Last week, SAP announced preliminary results of its 2011 fourth quarter financial performance and the results were impressive, exceeding analyst expectations for revenues and profits. In Q4, software license revenues increased by 16 percent and total revenues grew by 11 percent. Operating profit from a year ago is expected to increase by over 200 percent . Similarly, full fiscal 2011 financial performance was equally impressive prompting SAP senior management to declare that SAP delivered “the best year in its 40 year history.”
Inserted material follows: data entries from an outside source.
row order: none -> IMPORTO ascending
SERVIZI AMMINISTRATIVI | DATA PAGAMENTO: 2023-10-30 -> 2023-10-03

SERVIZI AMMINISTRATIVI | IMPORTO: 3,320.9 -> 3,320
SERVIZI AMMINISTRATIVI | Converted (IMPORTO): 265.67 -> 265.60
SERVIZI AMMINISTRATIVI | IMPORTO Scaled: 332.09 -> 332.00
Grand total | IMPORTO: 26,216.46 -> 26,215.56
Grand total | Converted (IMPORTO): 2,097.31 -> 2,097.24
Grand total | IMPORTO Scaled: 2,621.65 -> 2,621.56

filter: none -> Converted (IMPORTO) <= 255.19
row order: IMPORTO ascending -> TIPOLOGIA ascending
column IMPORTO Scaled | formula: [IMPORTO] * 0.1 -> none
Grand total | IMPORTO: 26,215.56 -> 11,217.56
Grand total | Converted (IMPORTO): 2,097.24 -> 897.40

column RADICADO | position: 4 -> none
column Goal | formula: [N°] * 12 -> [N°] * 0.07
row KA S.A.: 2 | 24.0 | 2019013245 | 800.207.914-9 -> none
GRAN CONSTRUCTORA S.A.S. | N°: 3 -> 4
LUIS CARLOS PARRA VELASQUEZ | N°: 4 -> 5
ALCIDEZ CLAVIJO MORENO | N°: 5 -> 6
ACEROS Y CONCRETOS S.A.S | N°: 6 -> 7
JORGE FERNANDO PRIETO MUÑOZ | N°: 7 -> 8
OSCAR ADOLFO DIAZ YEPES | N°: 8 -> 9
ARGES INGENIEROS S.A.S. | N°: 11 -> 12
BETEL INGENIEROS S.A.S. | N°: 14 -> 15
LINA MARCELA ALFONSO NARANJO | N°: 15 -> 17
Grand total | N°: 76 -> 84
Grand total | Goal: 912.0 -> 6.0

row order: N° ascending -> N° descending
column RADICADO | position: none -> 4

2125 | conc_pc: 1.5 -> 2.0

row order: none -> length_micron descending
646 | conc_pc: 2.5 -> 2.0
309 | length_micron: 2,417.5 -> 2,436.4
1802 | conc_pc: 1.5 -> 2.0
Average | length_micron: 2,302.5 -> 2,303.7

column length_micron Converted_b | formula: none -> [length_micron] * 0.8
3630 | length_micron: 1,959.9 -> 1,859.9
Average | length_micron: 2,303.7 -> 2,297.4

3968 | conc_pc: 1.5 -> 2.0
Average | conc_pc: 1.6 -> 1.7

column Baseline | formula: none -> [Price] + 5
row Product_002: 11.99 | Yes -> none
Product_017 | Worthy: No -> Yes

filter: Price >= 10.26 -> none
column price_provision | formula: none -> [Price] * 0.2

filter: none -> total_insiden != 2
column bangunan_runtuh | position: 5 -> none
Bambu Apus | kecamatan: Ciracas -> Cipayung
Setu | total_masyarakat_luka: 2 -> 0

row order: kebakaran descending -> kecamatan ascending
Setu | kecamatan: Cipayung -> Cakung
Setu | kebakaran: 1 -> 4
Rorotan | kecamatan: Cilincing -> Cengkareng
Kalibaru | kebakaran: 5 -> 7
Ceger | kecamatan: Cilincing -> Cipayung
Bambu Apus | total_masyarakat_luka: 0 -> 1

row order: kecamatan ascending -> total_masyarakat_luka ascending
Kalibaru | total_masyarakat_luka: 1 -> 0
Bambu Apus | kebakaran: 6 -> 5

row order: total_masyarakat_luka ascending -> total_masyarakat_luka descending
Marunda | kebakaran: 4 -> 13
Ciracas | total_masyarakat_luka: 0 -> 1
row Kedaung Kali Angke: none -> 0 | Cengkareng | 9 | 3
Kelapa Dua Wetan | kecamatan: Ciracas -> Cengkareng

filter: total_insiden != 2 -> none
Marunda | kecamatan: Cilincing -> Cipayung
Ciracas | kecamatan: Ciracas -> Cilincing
Upon review of the preliminary earnings release we noted statements indicating that growth in core applications business, increased momentum for analytics and mobile product lines, and accelerated growth of SAP HANA were each cited as growth engines. SAP had established a 2011 revenue goal of €100 million for HANA, and has indicated that it exceeded that goal by €60 million. The company also exceeded its €100 million goal established for its mobile based applications, reflecting even more interest by customers in engagement type systems, empowering the user wherever he/she may be located.
Enterprise software companies have a tendency to perform creative allocation among internal revenue segments, thus we have to context SAP’s with some caution. Also, many of the SAP HANA applications have experienced a delayed market entry and are just reaching customer release visibility and confined to certain non-mission critical application segments. All that as an aside, the SAP performance is still impressive, especially when placed in context to the ongoing market battle with rival Oracle. In December, Oracle surprised analysts with a disappointing fiscal Q2 2012 financial performance, indicating only a 2 percent adjusted growth rate in software license revenues.
For readers unfamiliar with HANA, it will become SAP’s answer to leveraging today’s advanced in-memory computing for areas such as advanced planning and predictive analytics. In our Supply Chain Matters attendance at SAP’s 2011 Sapphire customer conference, we shared our belief that if successful, conversion of SAP applications and software infrastructure to take maximum advantage of in-memory technology would be market game changing. Last year’s Sapphire customer conference provided a more detailed understanding of how extensive and far-reaching this objective really is, as well as the difficult technical challenges that SAP needed to overcome. Subsequent SAP influencer focused events have lacked some details related to the future release schedules of HANA powered applications. At face value, the fact that customers are now beginning to buy into the potential of HANA is noteworthy.
From a supply chain and supplier relationship management lens, the real test for HANA focused applications is yet to come. The initial test will be the long awaited Sales and Operations Planning (S&OP) powered by HANA application that is scheduled for initial customer release this quarter. Supply Chain Matters has been attempting to secure a detailed briefing on this specific application. During his keynote address at the 2011 Sapphire conference, SAP father and Supervisory Board member Hasso Plattner declared that if he had his way, all of SAP’s business planning applications and specifically the SAP APO application should be the initial targets of further HANA enablement. We were quick on the keys to “tweet” that statement in belief that SAP’s SCM and SRM customers take note of the implications of that statement.
We continue to believe that in-memory computing will have profound impacts in supporting future supply chain sourcing, planning, fulfillment, collaboration and decision support needs but customers will need vendors like SAP to actively integrate this technology within the existing applications, and not leave that burden on the shoulders of existing customers.
The preliminary uptake of HANA is indeed impressive but the real test will come in SAP operations and mission critical applications such as supply chain and supplier relationship management focused applications.